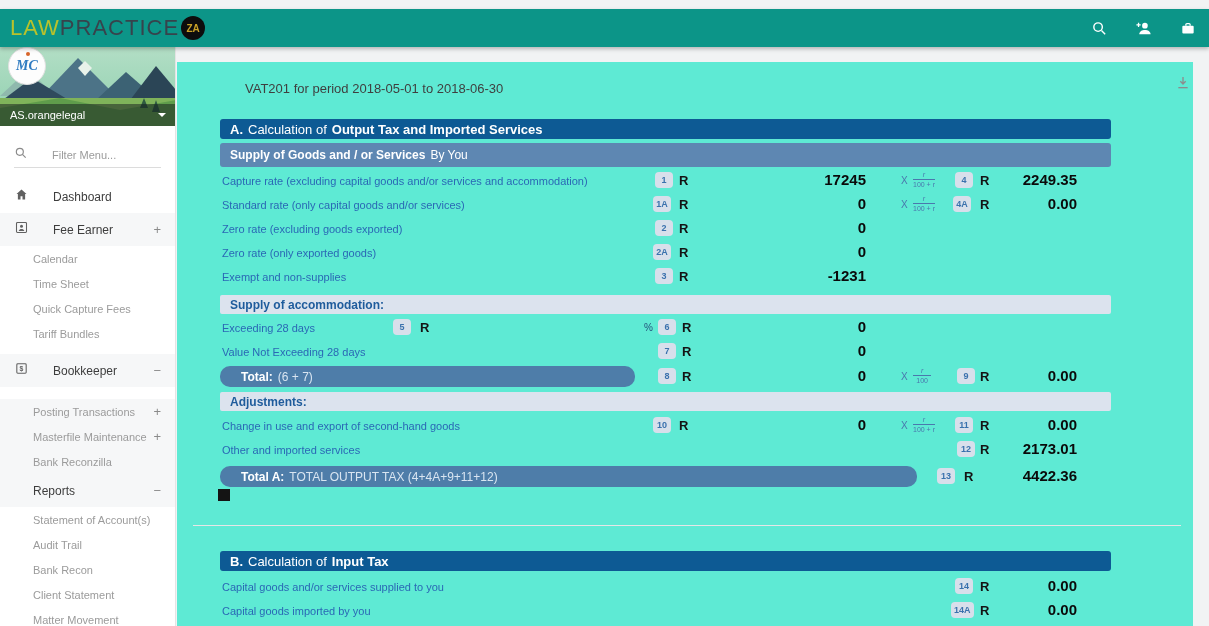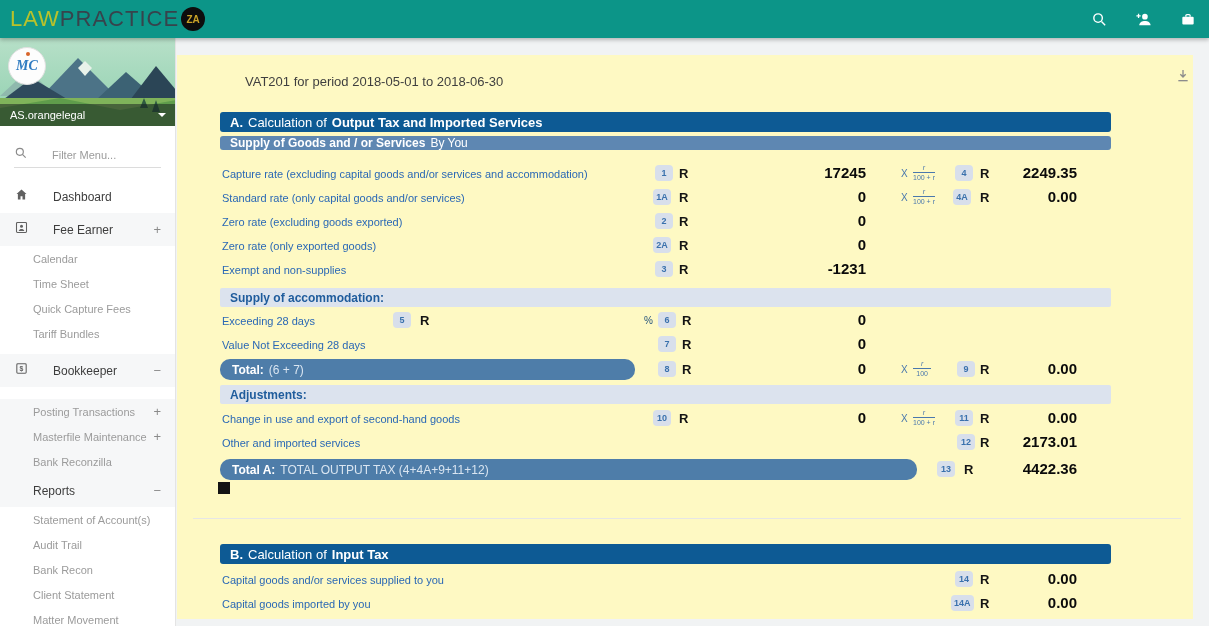--- a/index.html
+++ b/index.html
@@ -8,7 +8,7 @@
   #screen { position:relative; width:1209px; height:626px; overflow:hidden; background:#f1f3f4; }
 
   
-  .appbar { position:absolute; left:0; top:0; width:1209px; height:38px; background:#0c9588;
+  .appbar { position:absolute; left:0; top:9px; width:1209px; height:38px; background:#0c9588;
             box-shadow:0 2px 4px rgba(0,0,0,.25); z-index:30; display:flex; align-items:center; }
   .logo { display:flex; align-items:center; margin-left:10px; }
   .logo .law { font-size:22px; letter-spacing:1px; color:#b9c22b; font-weight:500; }

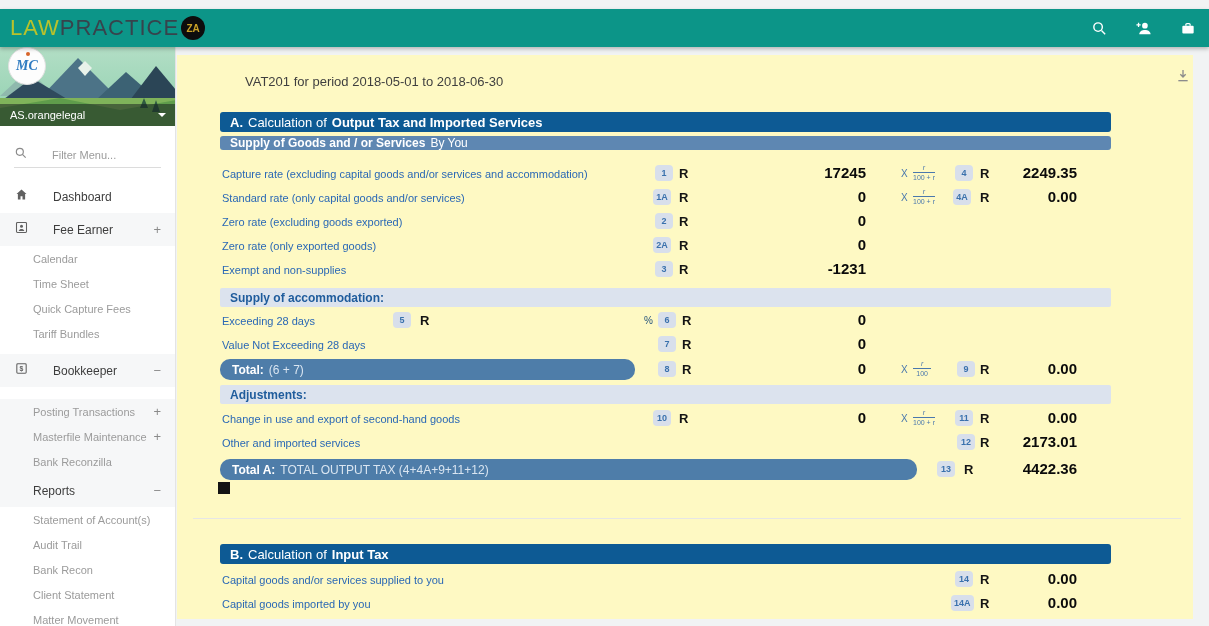--- a/index.html
+++ b/index.html
@@ -48,7 +48,7 @@
 
   
   .main { position:absolute; left:176px; top:38px; width:1033px; height:588px; background:#f1f3f4; }
-  .card { position:absolute; left:1px; top:17px; width:1016px; height:564px; background:#fef9c3; }
+  .card { position:absolute; left:1px; top:24px; width:1016px; height:564px; background:#5eead4; }
   .report-title { position:absolute; left:68px; top:19px; font-size:13px; color:#3f3f3f; }
   .dl-btn { position:absolute; left:998px; top:13px; width:18px; height:18px; cursor:pointer; }
 

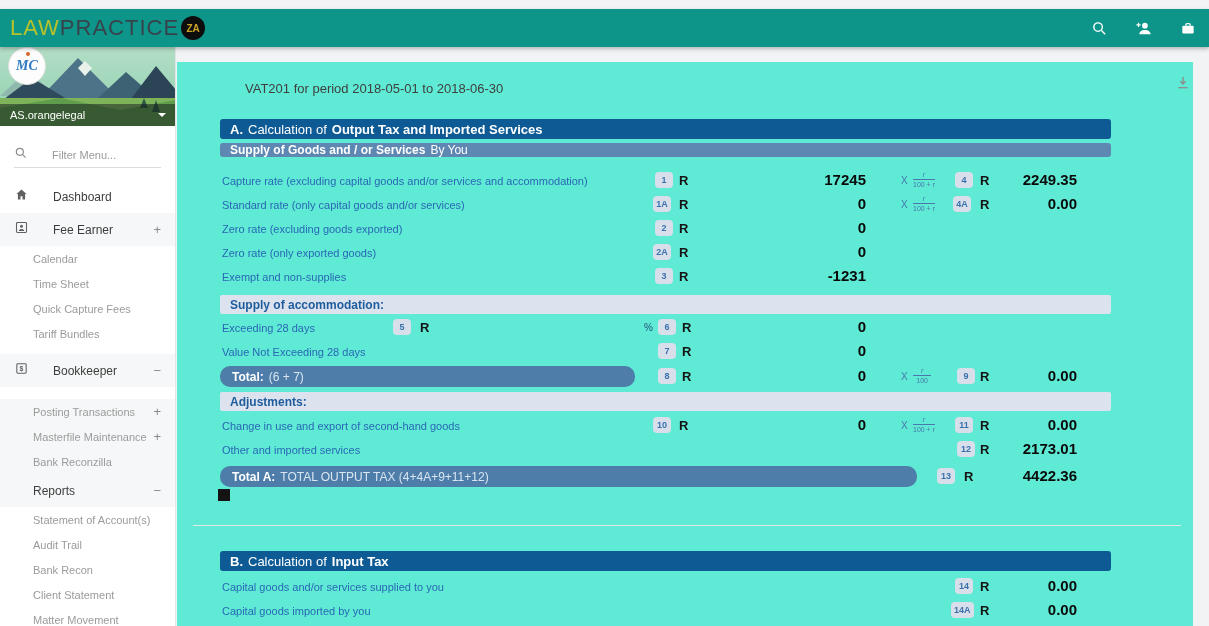--- a/index.html
+++ b/index.html
@@ -57,7 +57,7 @@
   .bar-dark { position:absolute; left:0; width:891px; height:20px; background:#0d5a94; border-radius:3px;
               color:#fff; font-size:13px; display:flex; align-items:center; padding-left:10px; gap:5px; }
   .bar-dark b { font-weight:bold; }
-  .bar-mid { position:absolute; left:0; width:891px; height:14px; background:#5e87b2; border-radius:3px;
+  .bar-mid { position:absolute; left:0; width:891px; height:24px; background:#5e87b2; border-radius:3px;
              color:#fff; font-size:12px; display:flex; align-items:center; padding-left:10px; gap:5px; }
   .bar-light { position:absolute; left:0; width:891px; height:19px; background:#dce3ee; border-radius:2px;
                color:#1f5c9c; font-size:12px; font-weight:bold; display:flex; align-items:center; padding-left:10px; }

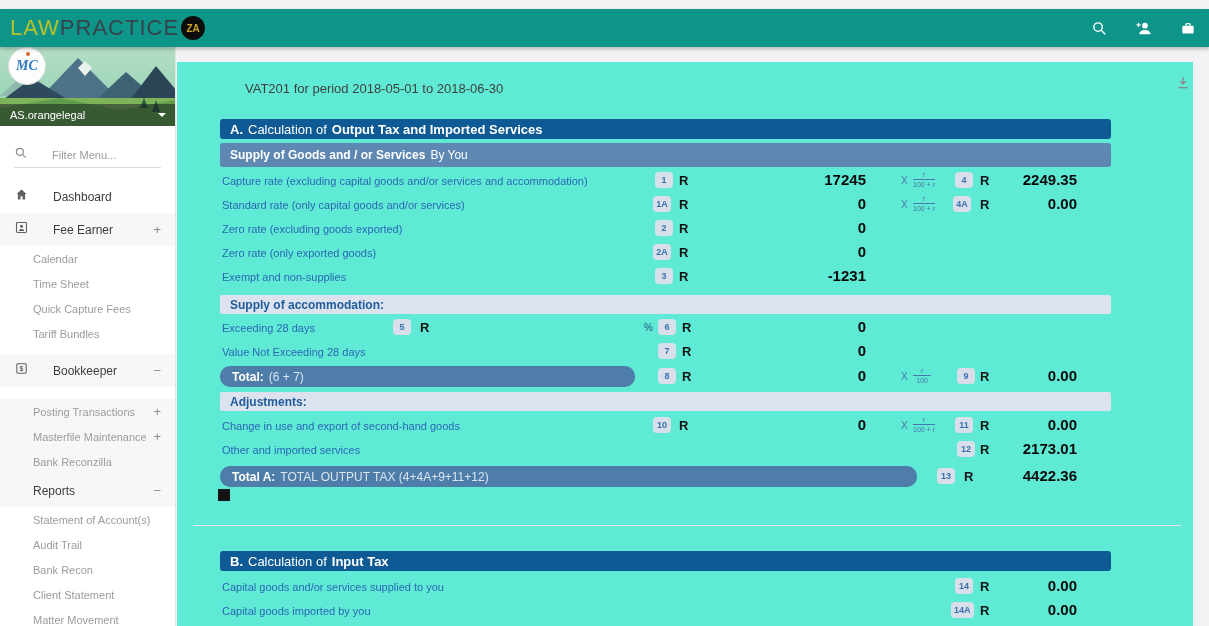--- a/index.html
+++ b/index.html
@@ -62,7 +62,7 @@
   .bar-light { position:absolute; left:0; width:891px; height:19px; background:#dce3ee; border-radius:2px;
                color:#1f5c9c; font-size:12px; font-weight:bold; display:flex; align-items:center; padding-left:10px; }
   .pill { position:absolute; left:0; height:21px; background:#4e7da9; border-radius:10px; color:#fff;
-          font-size:12px; display:flex; align-items:center; padding-left:12px; gap:5px; }
+          font-size:12px; display:flex; align-items:center; padding-left:21px; gap:5px; }
   .pill .soft { color:#d9e5f1; }
 
   .frow { position:absolute; left:0; width:891px; height:20px; }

_WHAT IS NEEDED_
Please output the listing above exactly from its first line through the line with "height:24px; background:#5e87b2; border-radius:3px;", both included, and nothing beyond that line. Omit pictures.

_RESULT_
--- a/index.html
+++ b/index.html
@@ -8,7 +8,7 @@
   #screen { position:relative; width:1209px; height:626px; overflow:hidden; background:#f1f3f4; }
 
   
-  .appbar { position:absolute; left:0; top:0; width:1209px; height:38px; background:#0c9588;
+  .appbar { position:absolute; left:0; top:9px; width:1209px; height:38px; background:#0c9588;
             box-shadow:0 2px 4px rgba(0,0,0,.25); z-index:30; display:flex; align-items:center; }
   .logo { display:flex; align-items:center; margin-left:10px; }
   .logo .law { font-size:22px; letter-spacing:1px; color:#b9c22b; font-weight:500; }

--- a/index.html
+++ b/index.html
@@ -48,7 +48,7 @@
 
   
   .main { position:absolute; left:176px; top:38px; width:1033px; height:588px; background:#f1f3f4; }
-  .card { position:absolute; left:1px; top:17px; width:1016px; height:564px; background:#fef9c3; }
+  .card { position:absolute; left:1px; top:24px; width:1016px; height:564px; background:#5eead4; }
   .report-title { position:absolute; left:68px; top:19px; font-size:13px; color:#3f3f3f; }
   .dl-btn { position:absolute; left:998px; top:13px; width:18px; height:18px; cursor:pointer; }
 

--- a/index.html
+++ b/index.html
@@ -57,7 +57,7 @@
   .bar-dark { position:absolute; left:0; width:891px; height:20px; background:#0d5a94; border-radius:3px;
               color:#fff; font-size:13px; display:flex; align-items:center; padding-left:10px; gap:5px; }
   .bar-dark b { font-weight:bold; }
-  .bar-mid { position:absolute; left:0; width:891px; height:14px; background:#5e87b2; border-radius:3px;
+  .bar-mid { position:absolute; left:0; width:891px; height:24px; background:#5e87b2; border-radius:3px;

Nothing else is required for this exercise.